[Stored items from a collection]
=== Begin Enclosure ===
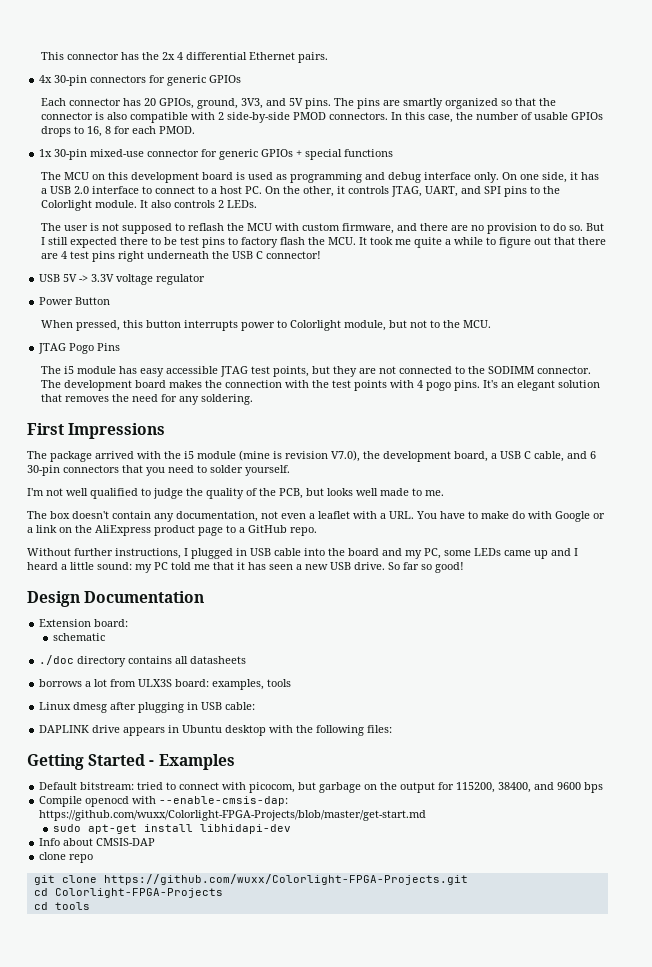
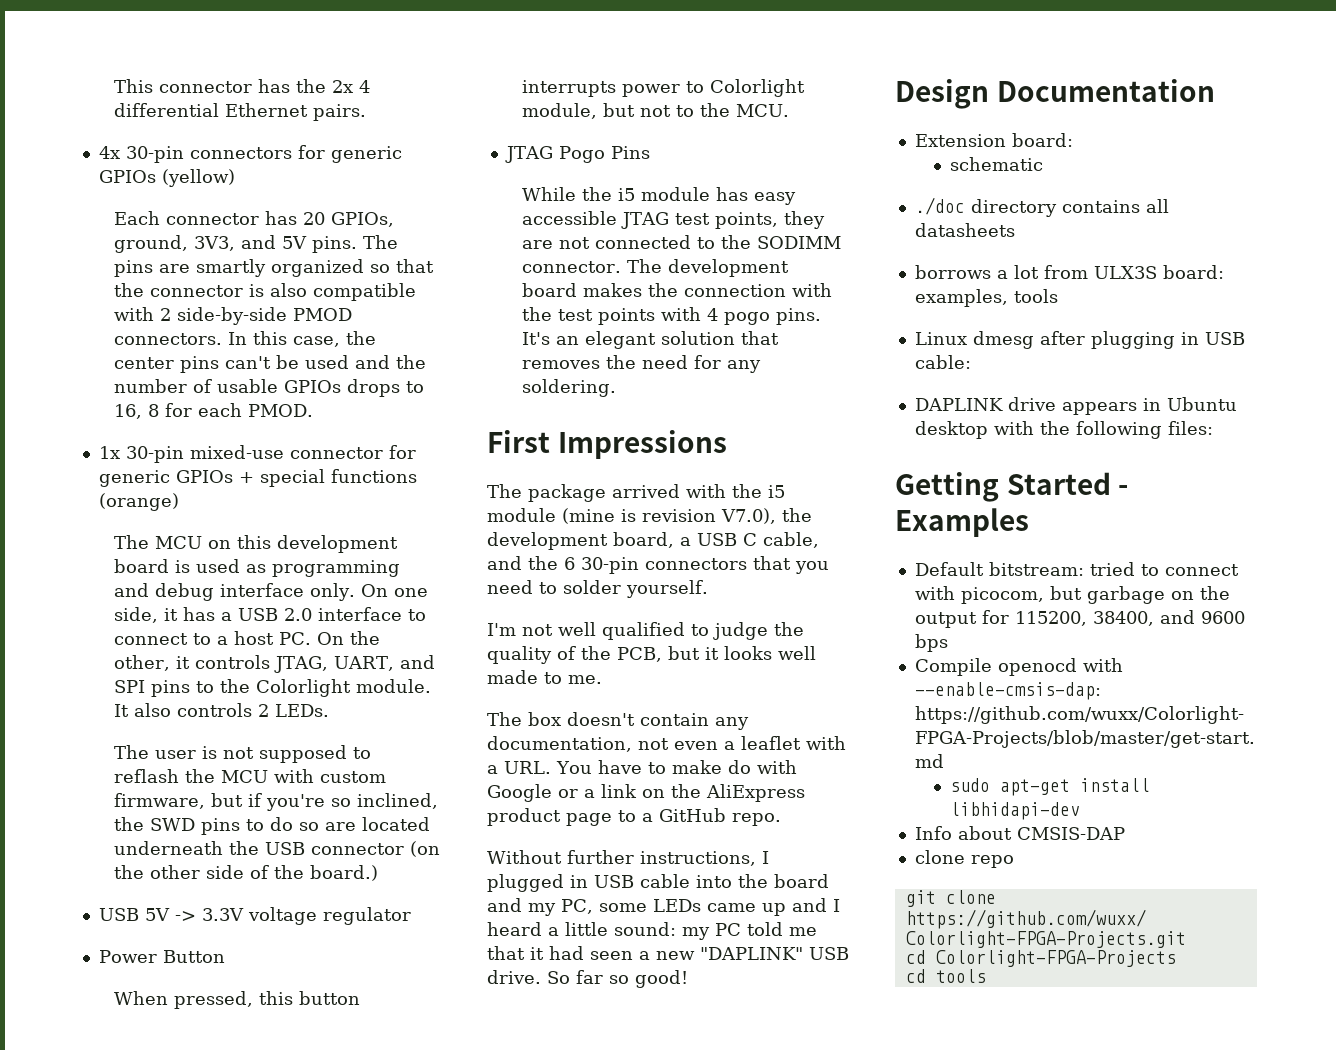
- 4x 30-pin connectors for generic GPIOs
+ 4x 30-pin connectors for generic GPIOs (yellow)
- In this case, the number of usable GPIOs drops to 16, 8 for each PMOD.
+ In this case, the center pins can't be used and the number of usable GPIOs drops to 16, 8 for each PMOD.
- 1x 30-pin mixed-use connector for generic GPIOs + special functions
+ 1x 30-pin mixed-use connector for generic GPIOs + special functions (orange)
- The user is not supposed to reflash the MCU with custom firmware, and there are no provision to do so. But I still expected there to be test pins to factory flash the MCU. It took me quite a while to figure out that there are 4 test pins right underneath the USB C connector!
+ The user is not supposed to reflash the MCU with custom firmware, but if you're so inclined, the SWD pins to do so are located underneath the USB connector (on the other side of the board.)
- The i5 module has easy accessible JTAG test points, but they are not connected to the SODIMM connector.
+ While the i5 module has easy accessible JTAG test points, they are not connected to the SODIMM connector.
- The package arrived with the i5 module (mine is revision V7.0), the development board, a USB C cable, and 6 30-pin connectors that you need to solder yourself.
+ The package arrived with the i5 module (mine is revision V7.0), the development board, a USB C cable, and the 6 30-pin connectors that you need to solder yourself.
- I'm not well qualified to judge the quality of the PCB, but looks well made to me.
+ I'm not well qualified to judge the quality of the PCB, but it looks well made to me.
- Without further instructions, I plugged in USB cable into the board and my PC, some LEDs came up and I heard a little sound: my PC told me that it has seen a new USB drive.
+ Without further instructions, I plugged in USB cable into the board and my PC, some LEDs came up and I heard a little sound: my PC told me that it had seen a new "DAPLINK" USB drive.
=== End Enclosure ===
* _Work order_
Repeat the data exactly as given. Keep every picture out of the copy.

* _Result below_
- 4x 30-pin connectors for generic GPIOs
+ 4x 30-pin connectors for generic GPIOs (yellow)
- In this case, the number of usable GPIOs drops to 16, 8 for each PMOD.
+ In this case, the center pins can't be used and the number of usable GPIOs drops to 16, 8 for each PMOD.
- 1x 30-pin mixed-use connector for generic GPIOs + special functions
+ 1x 30-pin mixed-use connector for generic GPIOs + special functions (orange)
- The user is not supposed to reflash the MCU with custom firmware, and there are no provision to do so. But I still expected there to be test pins to factory flash the MCU. It took me quite a while to figure out that there are 4 test pins right underneath the USB C connector!
+ The user is not supposed to reflash the MCU with custom firmware, but if you're so inclined, the SWD pins to do so are located underneath the USB connector (on the other side of the board.)
- The i5 module has easy accessible JTAG test points, but they are not connected to the SODIMM connector.
+ While the i5 module has easy accessible JTAG test points, they are not connected to the SODIMM connector.
- The package arrived with the i5 module (mine is revision V7.0), the development board, a USB C cable, and 6 30-pin connectors that you need to solder yourself.
+ The package arrived with the i5 module (mine is revision V7.0), the development board, a USB C cable, and the 6 30-pin connectors that you need to solder yourself.
- I'm not well qualified to judge the quality of the PCB, but looks well made to me.
+ I'm not well qualified to judge the quality of the PCB, but it looks well made to me.
- Without further instructions, I plugged in USB cable into the board and my PC, some LEDs came up and I heard a little sound: my PC told me that it has seen a new USB drive.
+ Without further instructions, I plugged in USB cable into the board and my PC, some LEDs came up and I heard a little sound: my PC told me that it had seen a new "DAPLINK" USB drive.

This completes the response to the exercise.